| Task directions |
What lines below include the string "text"? Pick them out and copy them.

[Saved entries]
-*-

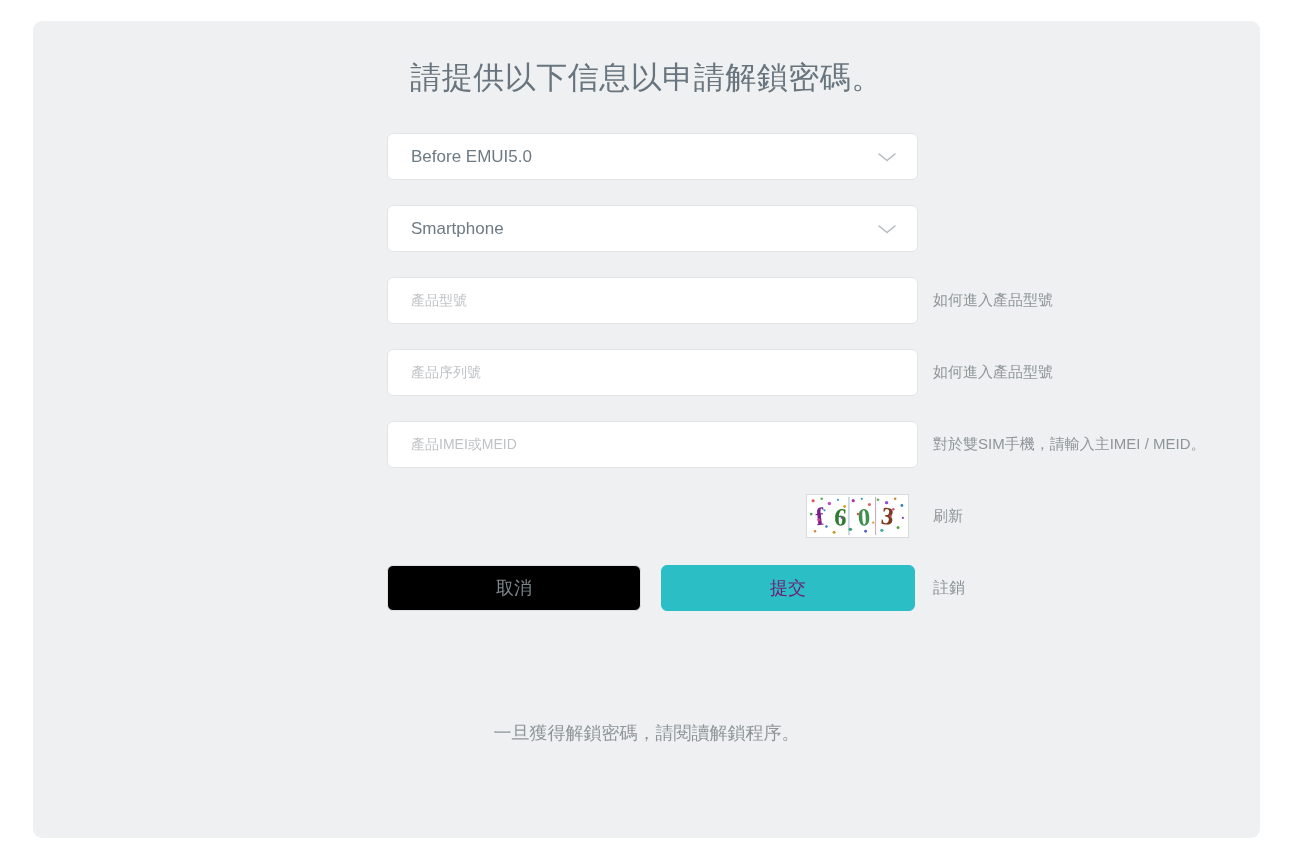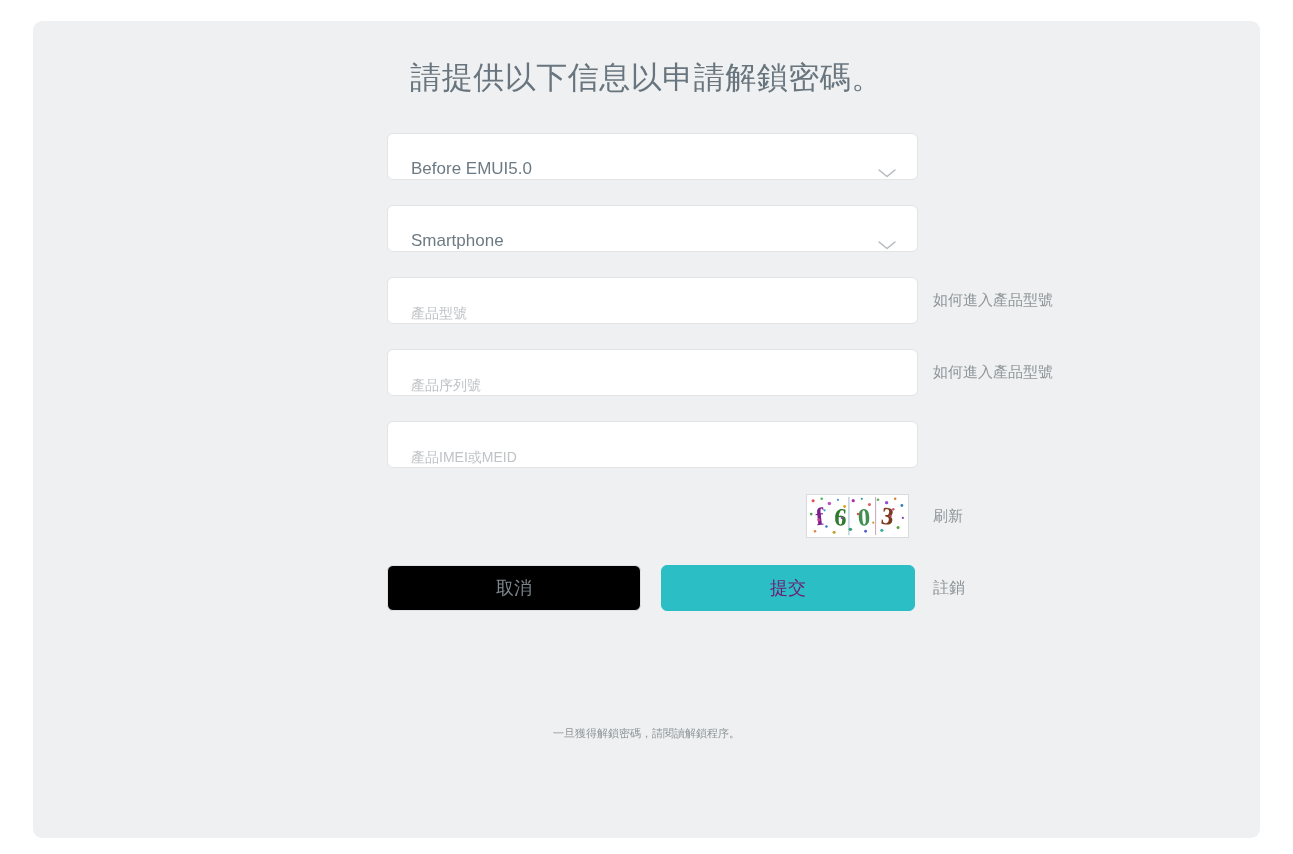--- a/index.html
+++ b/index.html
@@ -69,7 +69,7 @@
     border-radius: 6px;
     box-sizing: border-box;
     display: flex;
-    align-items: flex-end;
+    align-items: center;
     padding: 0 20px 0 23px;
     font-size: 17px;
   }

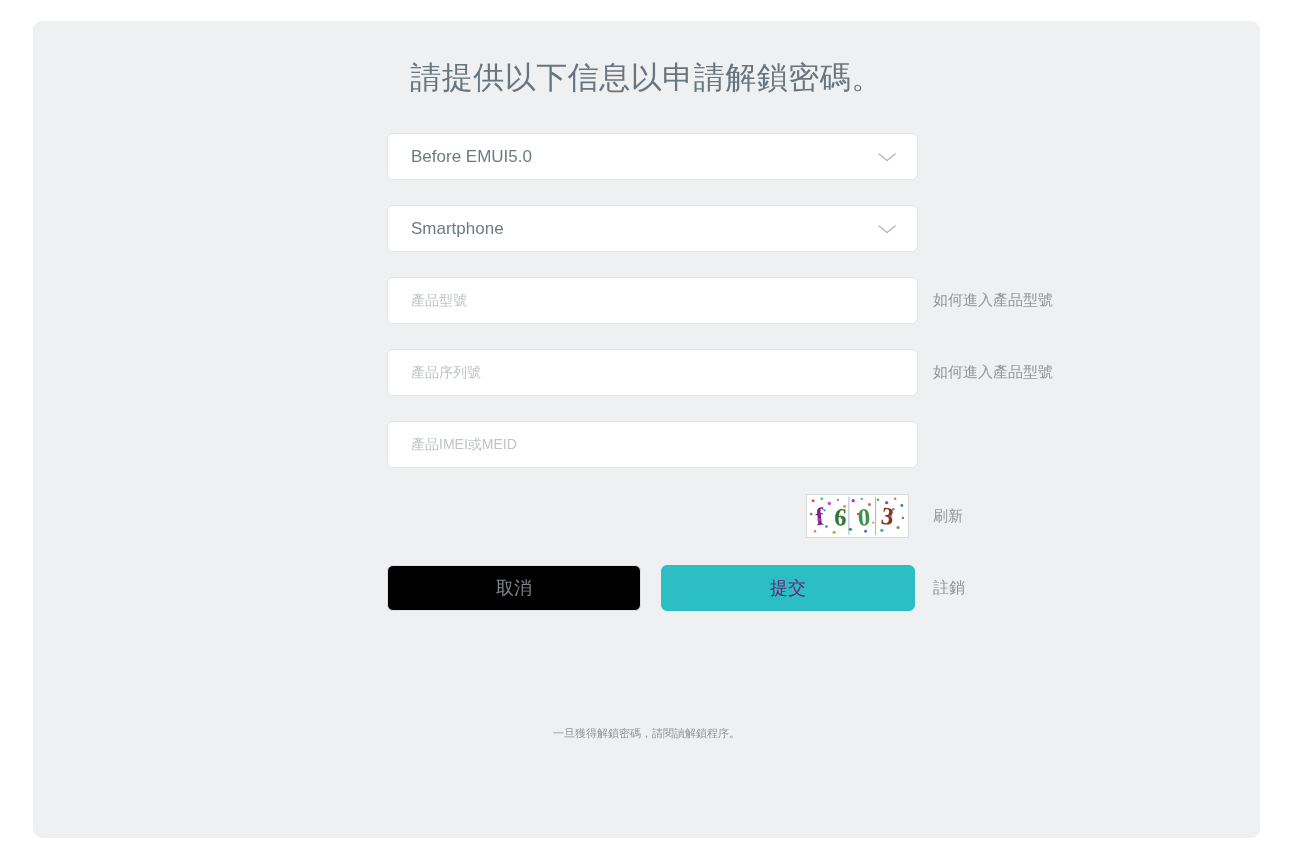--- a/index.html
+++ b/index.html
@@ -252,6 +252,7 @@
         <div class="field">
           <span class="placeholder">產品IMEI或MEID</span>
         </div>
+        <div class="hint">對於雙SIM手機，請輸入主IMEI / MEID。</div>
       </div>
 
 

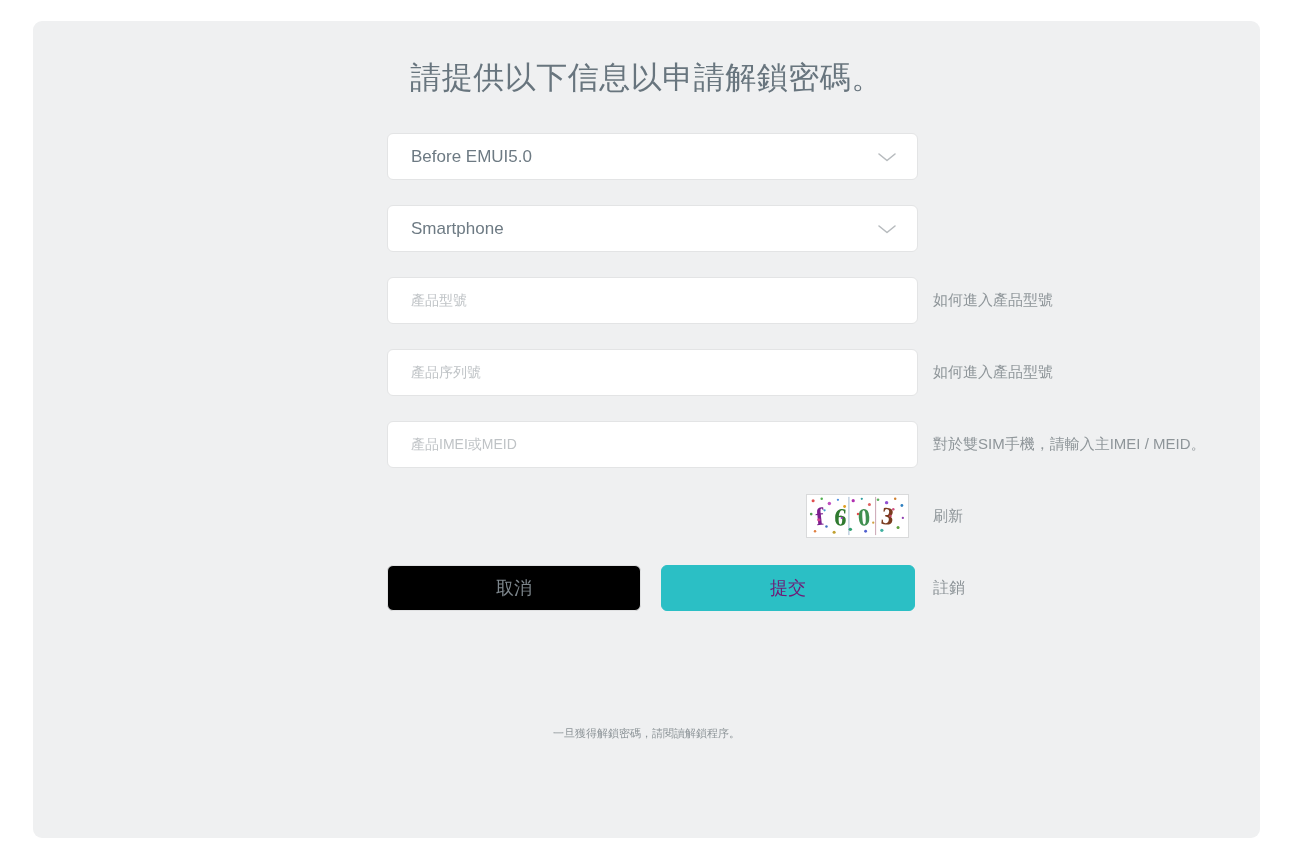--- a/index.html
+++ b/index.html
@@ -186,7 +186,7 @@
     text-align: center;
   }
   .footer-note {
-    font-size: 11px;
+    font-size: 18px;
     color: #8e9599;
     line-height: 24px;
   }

-*-

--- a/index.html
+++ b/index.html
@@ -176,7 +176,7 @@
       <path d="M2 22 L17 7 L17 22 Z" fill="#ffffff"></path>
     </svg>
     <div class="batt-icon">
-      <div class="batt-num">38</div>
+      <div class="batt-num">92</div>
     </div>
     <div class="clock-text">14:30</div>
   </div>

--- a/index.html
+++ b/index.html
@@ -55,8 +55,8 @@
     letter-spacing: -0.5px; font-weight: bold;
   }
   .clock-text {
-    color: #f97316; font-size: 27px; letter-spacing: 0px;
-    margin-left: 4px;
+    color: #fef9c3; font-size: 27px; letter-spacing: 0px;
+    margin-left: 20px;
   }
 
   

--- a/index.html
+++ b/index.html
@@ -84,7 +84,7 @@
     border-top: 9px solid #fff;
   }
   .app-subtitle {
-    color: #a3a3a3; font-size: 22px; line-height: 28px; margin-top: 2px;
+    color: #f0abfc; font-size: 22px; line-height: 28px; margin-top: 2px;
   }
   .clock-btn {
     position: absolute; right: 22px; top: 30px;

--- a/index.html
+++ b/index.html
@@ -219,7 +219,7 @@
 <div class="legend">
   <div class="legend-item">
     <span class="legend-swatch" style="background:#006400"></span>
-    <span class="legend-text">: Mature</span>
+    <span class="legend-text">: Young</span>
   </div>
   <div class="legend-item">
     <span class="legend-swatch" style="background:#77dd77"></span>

-*-

| Response |
     text-align: center;
     <div class="clock-text">14:30</div>
   .clock-text {
-    <span class="legend-text">: Mature</span>
+    <span class="legend-text">: Young</span>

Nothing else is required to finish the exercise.